◆ **EXERCISE OBJECTIVE**: When you find the line with "font-size: 17px ->" among the records below, reproduce it and each line after it exactly, ending with the line with "border-top: 6px solid".

◆ **MATERIAL FOR THE TASK**:
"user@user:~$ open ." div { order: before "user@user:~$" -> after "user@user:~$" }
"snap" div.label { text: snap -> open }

==

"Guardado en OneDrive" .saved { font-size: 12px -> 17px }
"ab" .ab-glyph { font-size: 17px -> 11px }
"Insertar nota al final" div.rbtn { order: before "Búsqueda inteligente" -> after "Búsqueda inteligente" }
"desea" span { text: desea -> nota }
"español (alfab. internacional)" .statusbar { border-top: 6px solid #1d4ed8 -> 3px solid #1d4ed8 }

◆ **EXERCISE RESPONSE**:
"ab" .ab-glyph { font-size: 17px -> 11px }
"Insertar nota al final" div.rbtn { order: before "Búsqueda inteligente" -> after "Búsqueda inteligente" }
"desea" span { text: desea -> nota }
"español (alfab. internacional)" .statusbar { border-top: 6px solid #1d4ed8 -> 3px solid #1d4ed8 }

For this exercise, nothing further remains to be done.